Надо признать, что с учётом значительной разницы в возрасте, и соответственно времени расставания с жизнью, Сенин вопрос прозвучал вполне логично – одно дело писатель, который ещё совсем недавно висел в своей квартире на крюке, предназначенном для люстры, и совсем другое – это Хэм, который продырявил себе голову много лет назад, когда Сеня ещё учился в десятом классе средней школы. Слишком уж невероятной казалась эта встреча! Но, судя по всему, Хэма такие обстоятельства нисколько не смутили, причём, что удивительно, он перешёл на русский и говорил так, будто это с детских лет его родной язык, вот только картавое «р» выдавало в нём выходца с Британских островов:

– Тут, видишь ли, возникла вот какая закавыка. Сразу после рокового выстрела я оказался в Забугорье, там что-то вроде дома отдыха для заслуженных писателей, которые кончили расчёты с жизнью вопреки тому, что было предназначено судьбой. К примеру, мне полагалось мучиться ещё с десяток лет, но я как бы восстал, наложив на себя руки, и в качестве наказания был обречён на вечное существование в этом мире.

– Ну а твоя болезнь?

– Слава богу, здоровье мне поправили, там хорошие врачи. Однако, представь, зачем это мне нужно, если ничего достойного написать уже не в силах?

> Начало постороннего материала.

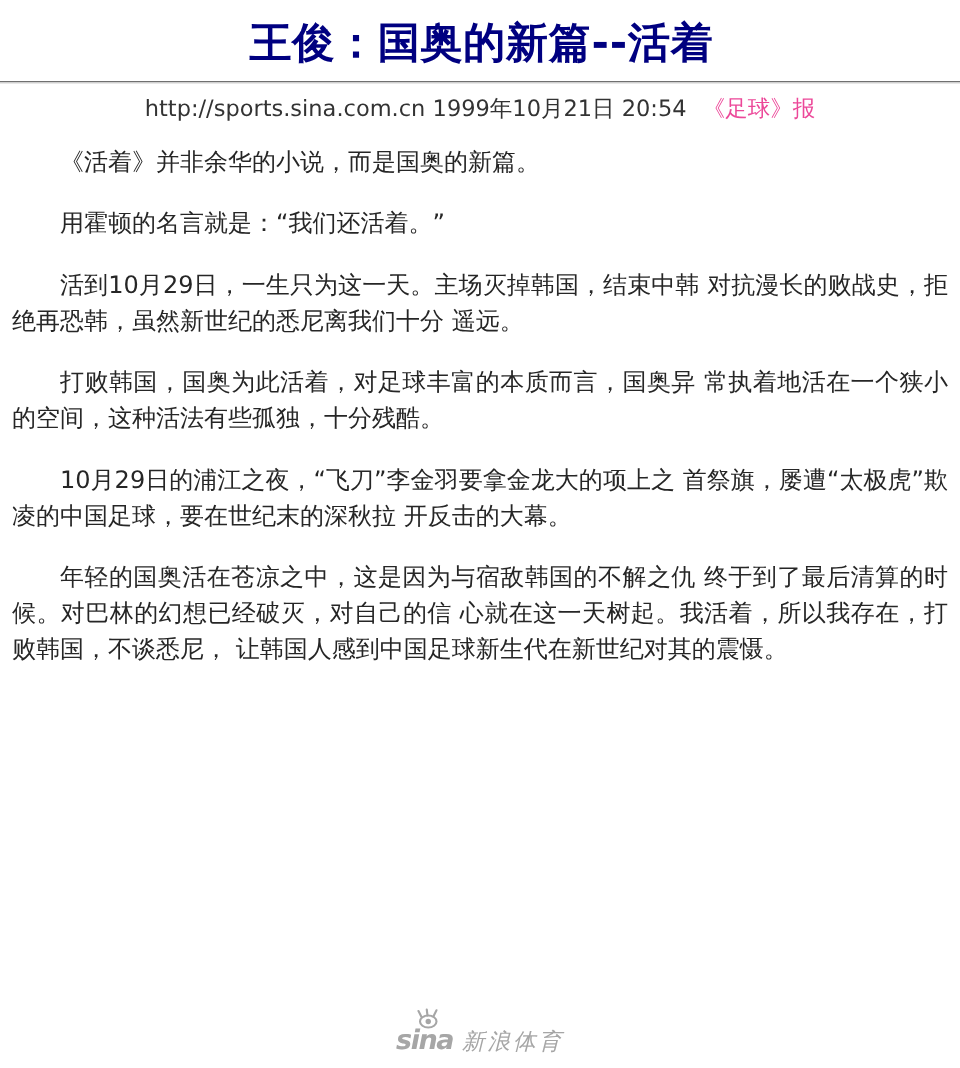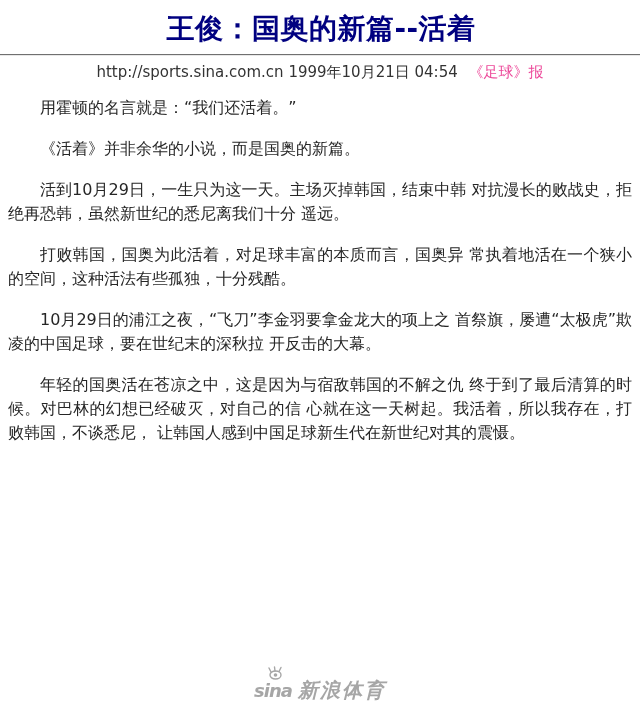"1999年10月21日 04:54" span { text: 04:54 -> 20:54 }
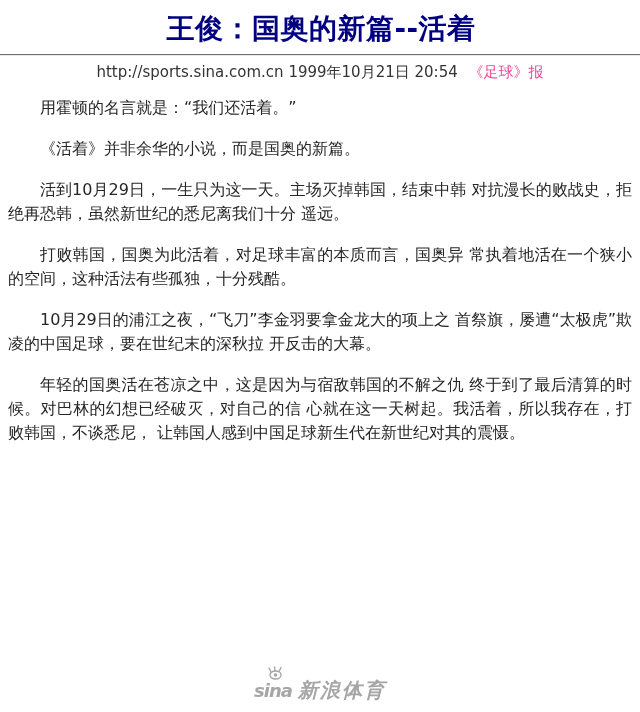"用霍顿的名言就是：“我们还活着。”" p { order: before "《活着》并非余华的小说，而是国奥的新篇。" -> after "《活着》并非余华的小说，而是国奥的新篇。" }
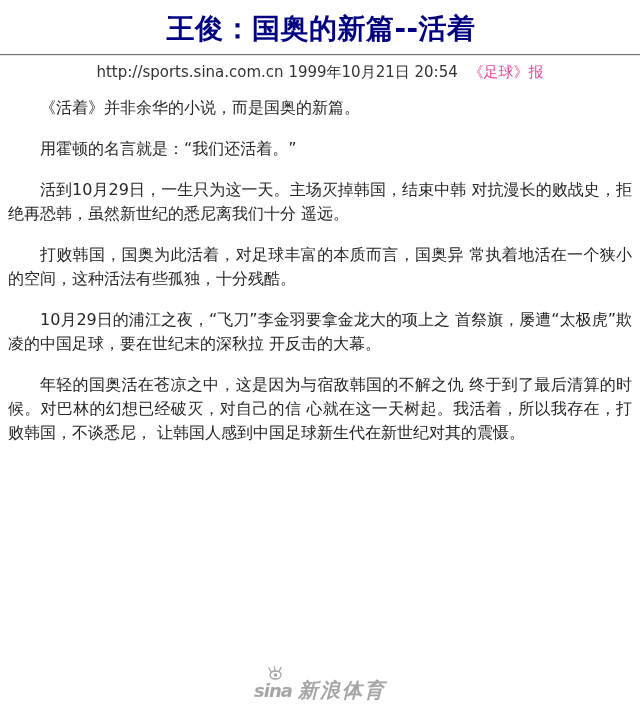"新浪体育" .sina-logo .cn { font-size: 20px -> 15px; font-weight: bold -> normal }
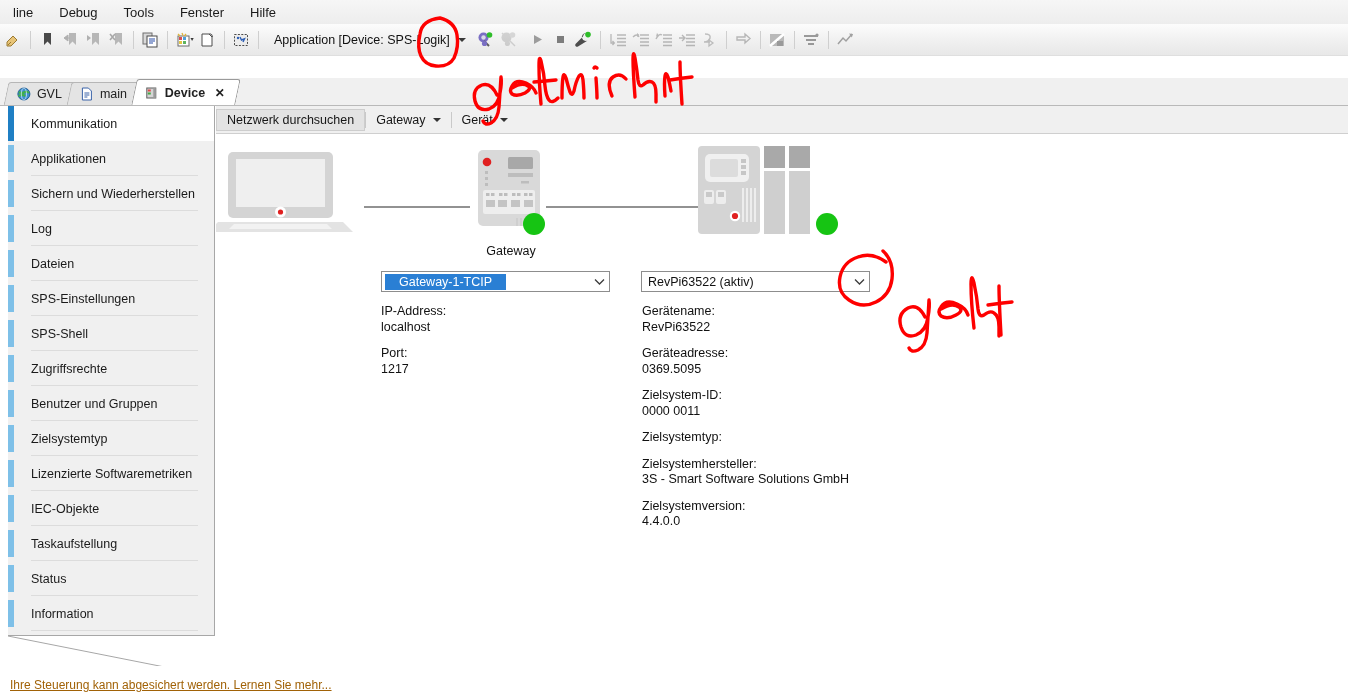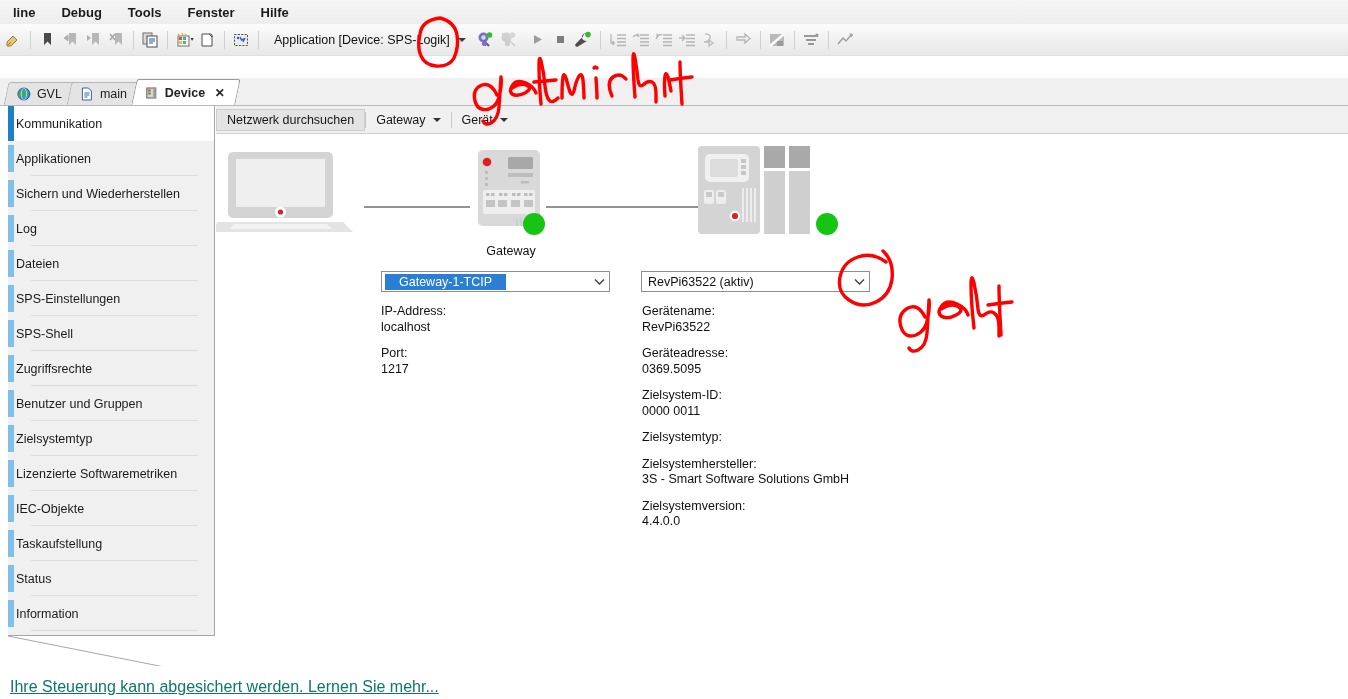"line" .menubar { font-weight: bold -> none }
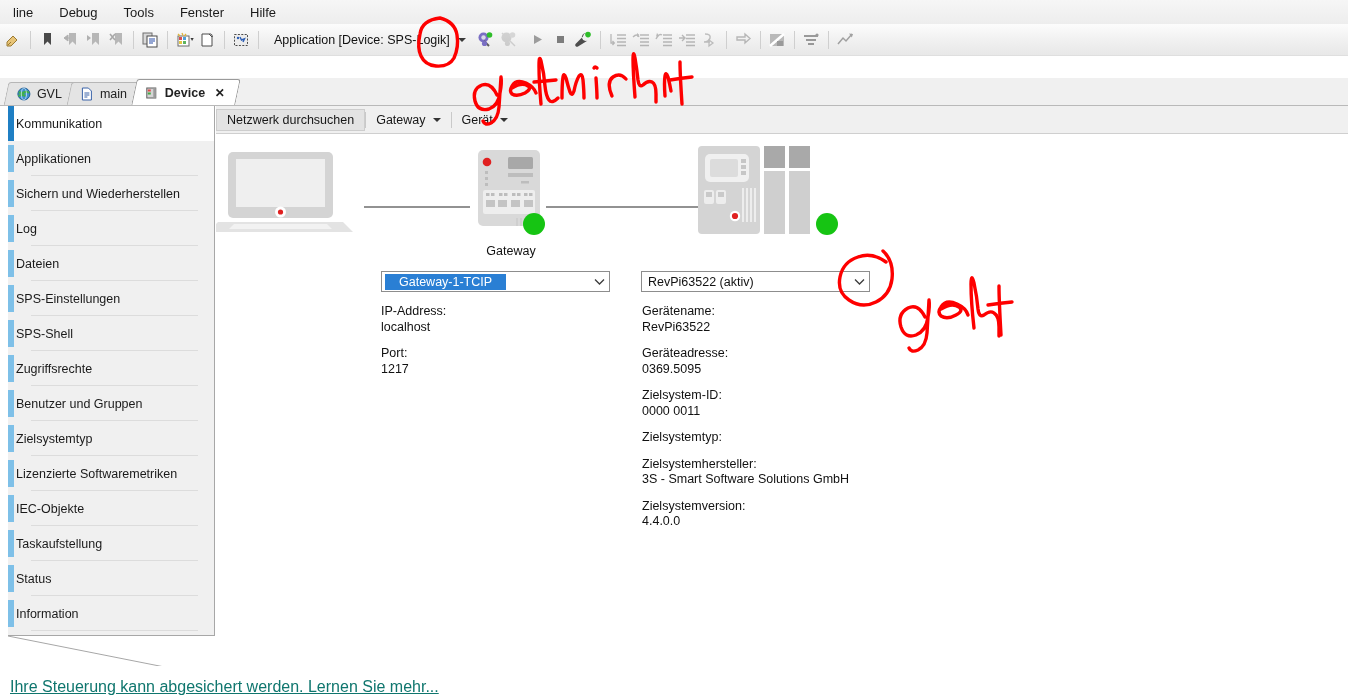"Kommunikation" .side-item { padding-left: 8px -> 23px }
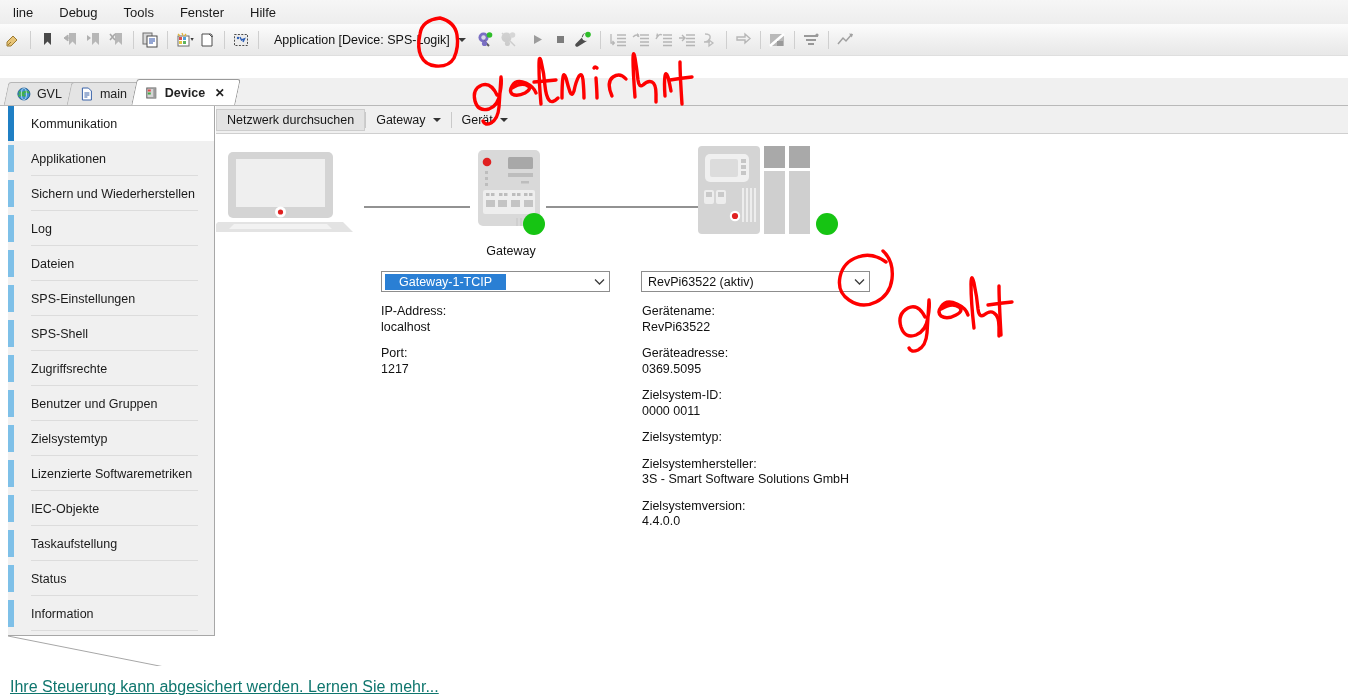"Ihre Steuerung kann abgesichert werden." .footlink { color: #0f766e -> #a16207; font-size: 16px -> 12px }
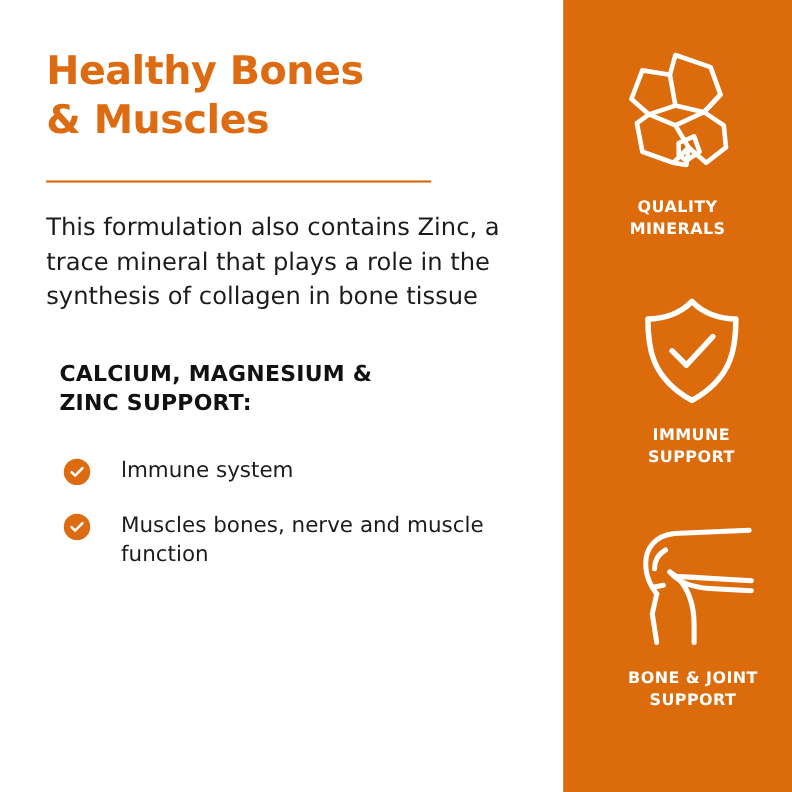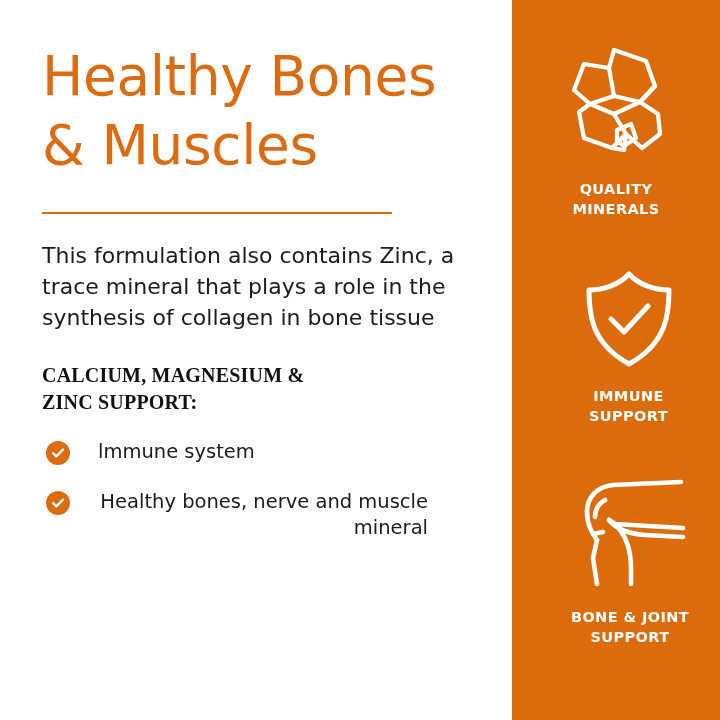"Healthy Bones" .headline { font-size: 55px -> 36px; font-weight: normal -> bold }
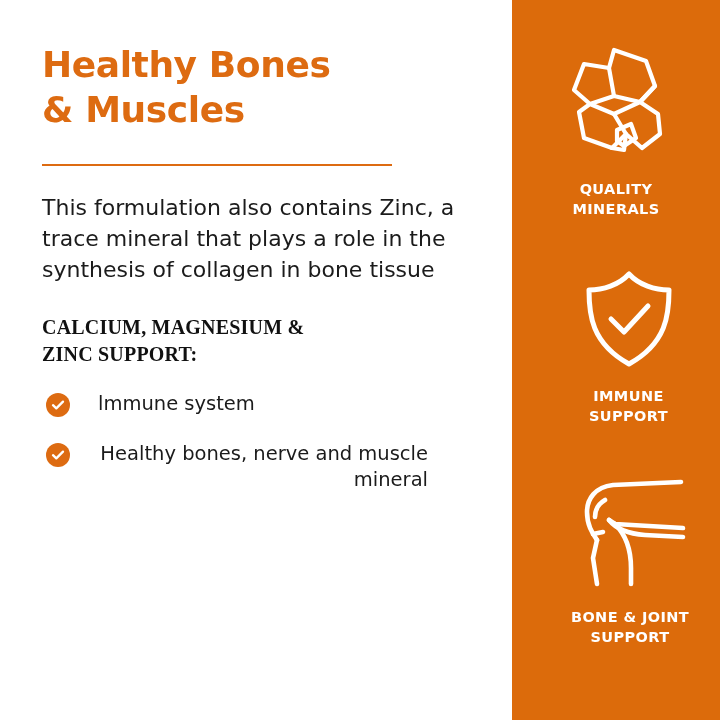"CALCIUM, MAGNESIUM &" .subhead { font-family: Liberation Serif, serif -> none; margin: 0 -> 12px }
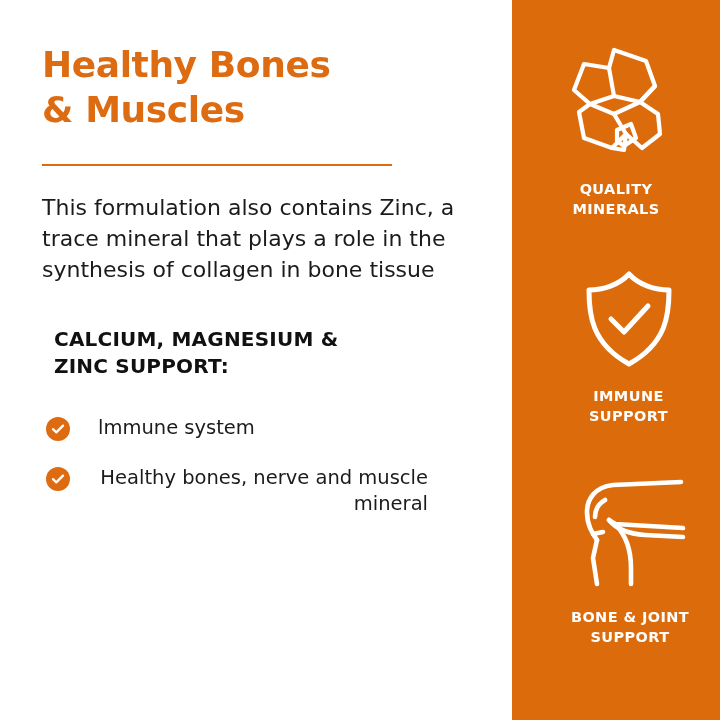"lmmune system" .bullets { margin: 0 -> 12px; text-align: right -> none }
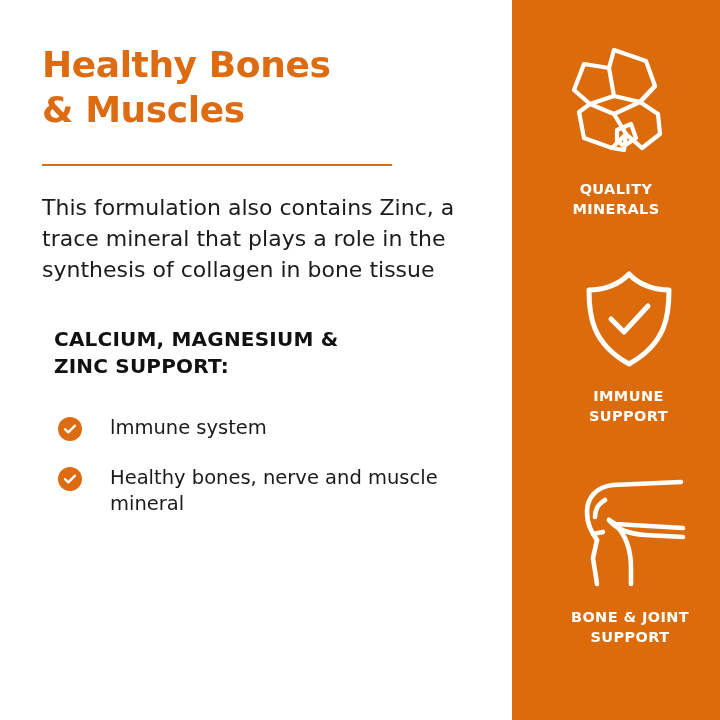"Healthy bones, nerve and muscle" span.bullet-text { text: Healthy bones, nerve and muscle mineral -> Muscles bones, nerve and muscle function }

Это серьёзный аргумент! Сеня, хотя совсем недавно взялся за перо, испытал примерно те же чувства, когда понял, что своего читателя так и не нашёл. Поэтому и вдохновение само собой угасло, а без него творить нет никакой возможности, сколько ни уверяй себя, что вот ещё чуть-чуть и сочинишь что-то гениальное.

– Ну и как ты выжил?.. Пардон, как ты существуешь?

– А что ещё мне остаётся, если сказано: живи? Конечно, глупость несусветная, это всё равно, что безногому приказать: беги!.. К счастью, там подобралась довольно интересная компания. Из наших – Джек Лондон и Нил Кассиди, были ещё англичане Артур Кестлер и Вирджиния Вульф, ну а Стефана Цвейга и Луи Буссенара ты, конечно, знаешь. По соседству обитали граф Толстой, тот, что драматург, и ещё несколько поэтов из России. Впрочем, я с ними не общался, поскольку к поэзии предельно равнодушен, а вот с Толстым провели в беседах о литературе очень много времени, за несколько лет он русскому языку меня и обучил. Я ему за это безмерно благодарен, поскольку смог в оригинале прочитать произведения Достоевского, Чехова, Бунина, Куприна и многих других… В общей сложности собралось в этом Забугорье не менее тысячи самоубийц, включая древнегреческих философов, но если итальянский, французский я тоже кое-как освоил, то взяться за японский – это выше моих сил.